There is another issue here, the Central Limit Theorem. This says, in words, that the sampling distribution of the sample mean from a large sample will be approximately normal, no matter what the population distribution is. How close the approximation is will depend on how non-normal the population is; if the population is very non-normal (for example, very skewed or has extreme outliers), it might take a very large sample for the approximation to be of any use.
Example: the chi-squared distribution is right-skewed, with one parameter, the degrees of freedom. As the degrees of freedom increases, the distribution becomes less skewed and more normal in shape.2
Consider the chi-squared distribution with 12 df:
This is mildly skewed.
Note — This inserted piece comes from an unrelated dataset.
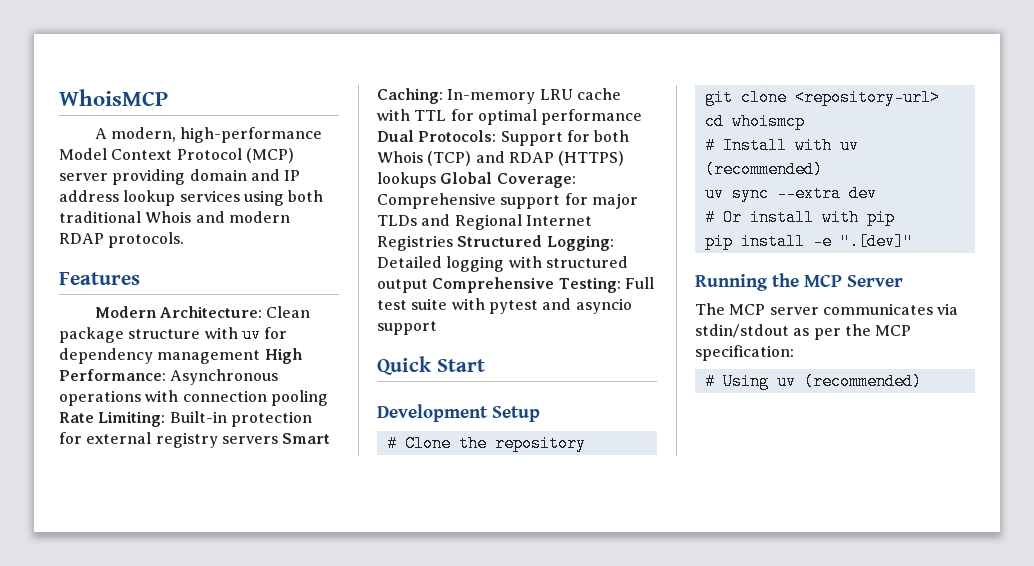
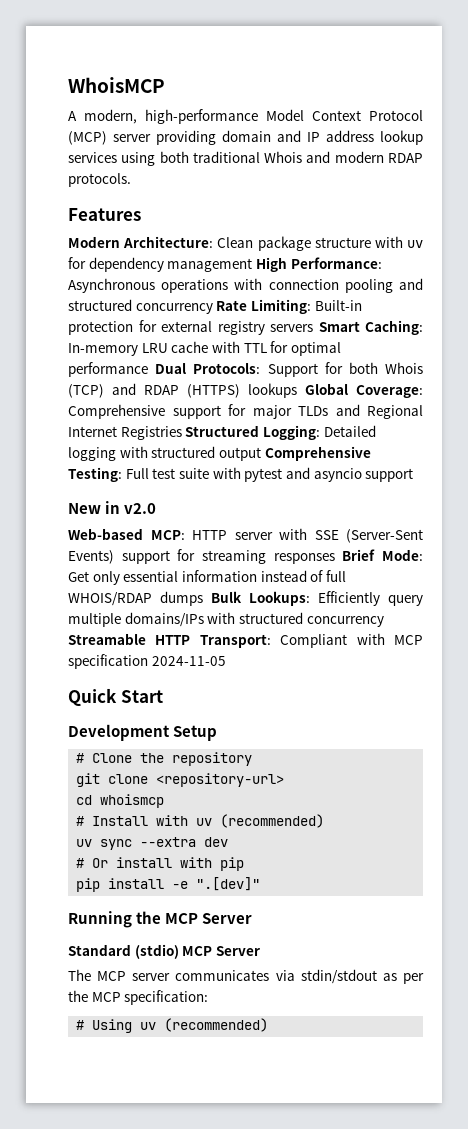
- Asynchronous operations with connection pooling Rate Limiting:
+ Asynchronous operations with connection pooling and structured concurrency Rate Limiting:
+ New in v2.0
+ Web-based MCP: HTTP server with SSE (Server-Sent Events) support for streaming responses Brief Mode: Get only essential information instead of full WHOIS/RDAP dumps Bulk Lookups: Efficiently query multiple domains/IPs with structured concurrency Streamable HTTP Transport: Compliant with MCP specification 2024-11-05
+ Standard (stdio) MCP Server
Is a sample of size 20 from this distribution large enough to use the \(t\)-test? We can simulate the sampling distribution of the sample mean, since we know what the population is, by drawing many (in this case 1000) samples from it and seeing now normal the simulated sample means look:
This is a tiny bit skewed right (the very largest values are slightly too large and the very smallest ones not quite small enough, though the rest of the values hug the line), but I would consider this close enough to trust the \(t\)-test.
Now consider the chi-squared distribution with 3 df, which is more skewed:
How normal is the sampling distribution of the sampling mean now, again with a sample of size 20?
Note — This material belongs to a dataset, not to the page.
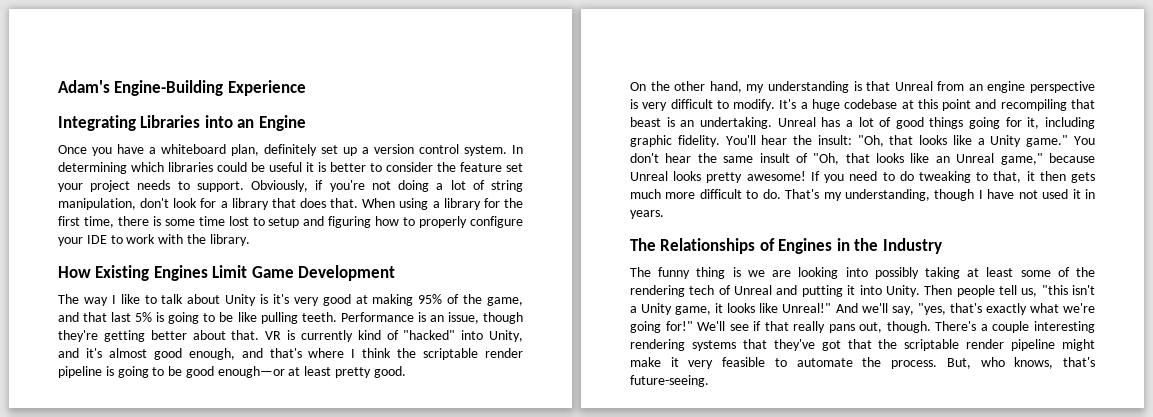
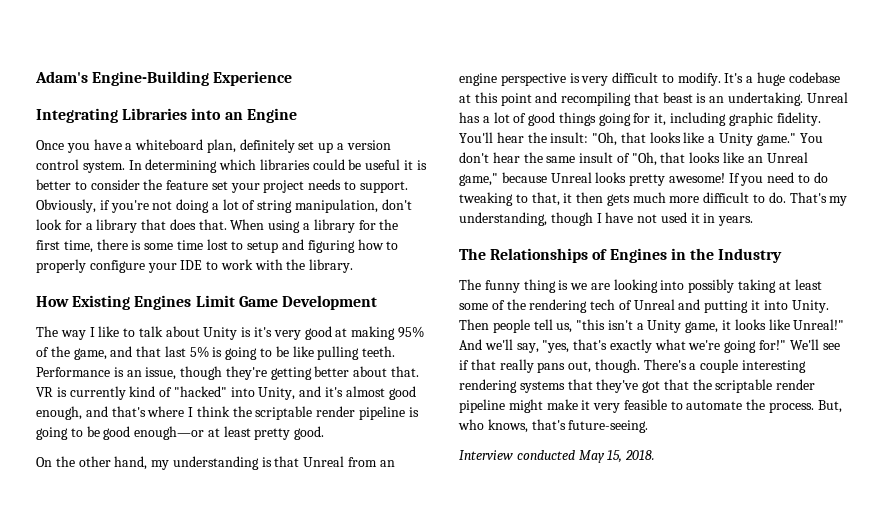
+ Interview conducted May 15, 2018.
This time, the normal quantile plot definitely strays from the line in a way that indicates a right-skewed non-normal sampling distribution of the sample mean. With this sample size, if the population is as skewed as a chi-squared distribution with 12 degrees of freedom, the \(t\)-test is fine, but if it is as skewed as a chi-squared distribution with 3 degrees of freedom, the \(t\)-test is at best questionable.
So, consideration of whether to use a \(t\)-test has two parts: how normal the population is (answered by asking how normal your sample is), and how large the sample is. The larger the sample size is, the less the normality matters, but it is an awkward judgement call to assess whether the non-normality in the data distribution matters enough given the sample size.3
If you have decided that your sample does not have close enough to a normal distribution (given the sample size), and therefore that you should not be using the \(t\)-test, what do you do? Two standard options are the sign test and the signed-rank test, with the latter often being recommended over the former because of the former’s lack of power. These tests are both non-parametric, in that they do not depend on the data having (at least approximately) any specific distribution.
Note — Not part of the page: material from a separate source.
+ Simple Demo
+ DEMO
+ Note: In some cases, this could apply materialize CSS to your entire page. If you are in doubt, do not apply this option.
For the sign test, you count how many of your observations are above and below the null median. Here we use the same data as we used for the \(t\)-test:
The number of values (say) above the null median is the test statistic. If the null hypothesis is true, each value is independently either above or below the null median with probability 0.5, and thus the test statistic has a binomial distribution with \(n\) equal to the sample size and \(p = 0.5\). Hence the P-value for an upper-tailed test is
The split of 7 values above 15 and 3 below is still fairly close4 to 50–50, and so the P-value is large, much larger than for the \(t\)-test.
The sign test does not use the data very efficiently: it only counts whether each data value is above or below the hypothesized median. Thus, if you are in a position to use the \(t\)-test that uses the actual data values, you should do so. However, it is completely assumption-free: as long as the observations really are independent, it does not matter at all what the population distribution looks like.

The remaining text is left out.